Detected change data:
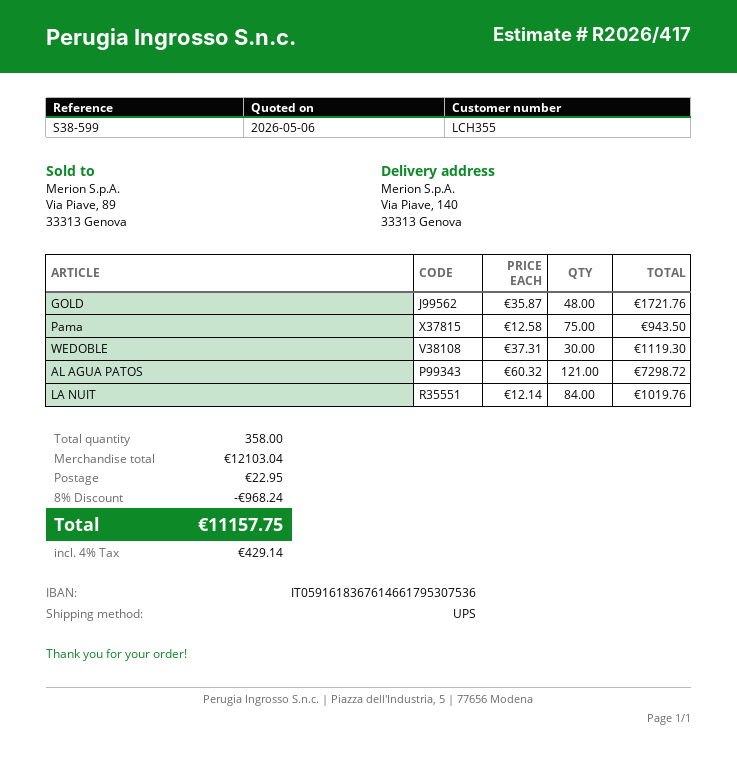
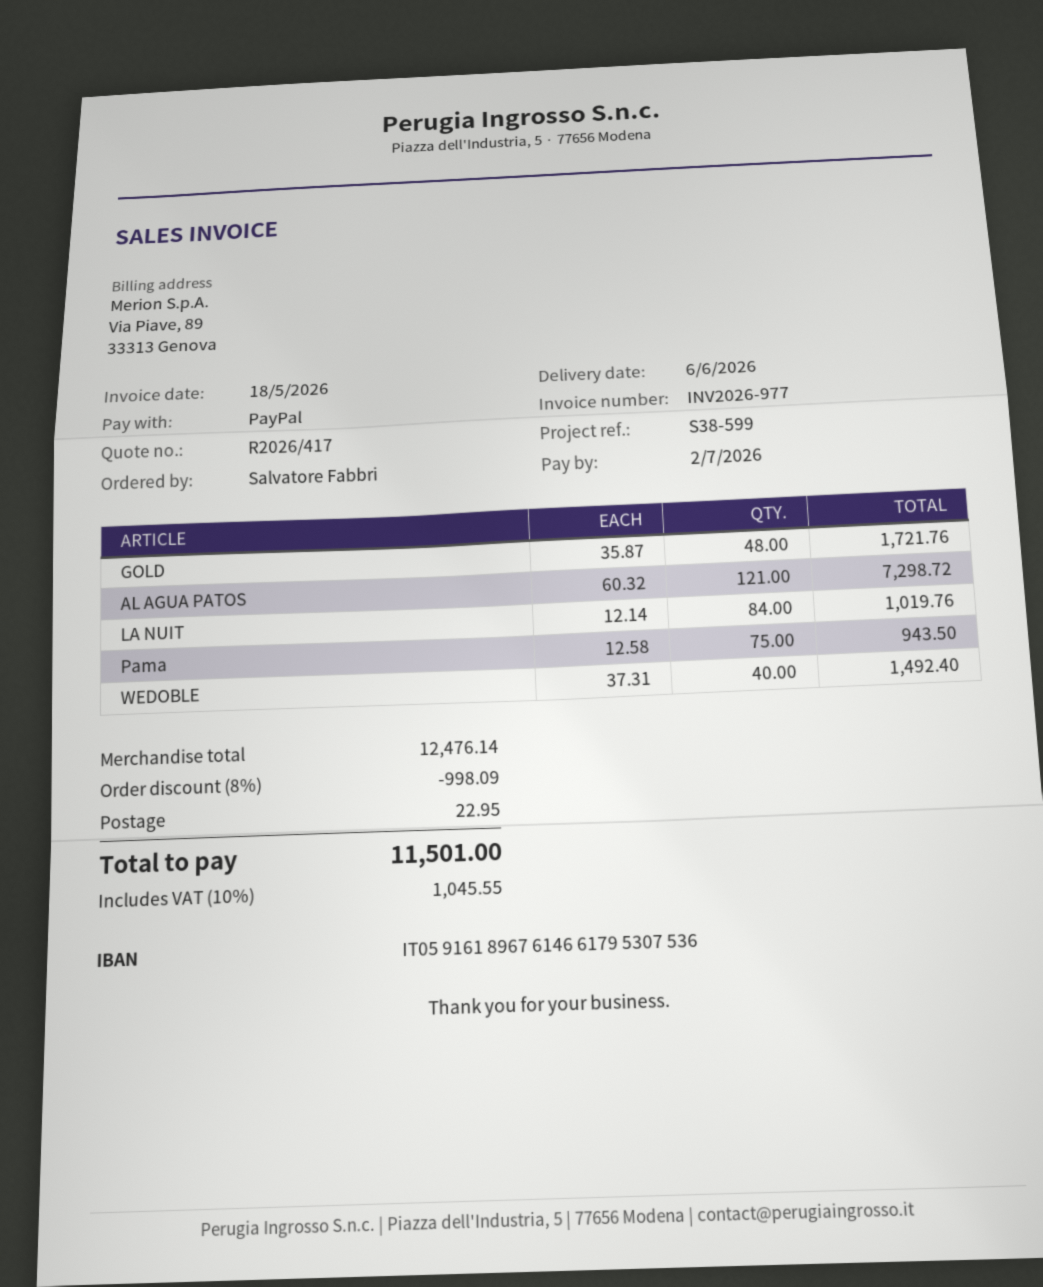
bank account: IT0591618367614661795307536 -> IT0591618967614661795307536
WEDOBLE: 30 x 37.31 = 1119.30 -> 40 x 37.31 = 1492.40
subtotal: 12103.04 -> 12476.14
discount: 8% = 968.24 -> 8% = 998.09
tax: 4% = 429.14 -> 10% = 1045.55
total: 11157.75 -> 11501.00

Your instructions> Please hand back every entry above exactly, with no images in the copy.

Response below>
bank account: IT0591618367614661795307536 -> IT0591618967614661795307536
WEDOBLE: 30 x 37.31 = 1119.30 -> 40 x 37.31 = 1492.40
subtotal: 12103.04 -> 12476.14
discount: 8% = 968.24 -> 8% = 998.09
tax: 4% = 429.14 -> 10% = 1045.55
total: 11157.75 -> 11501.00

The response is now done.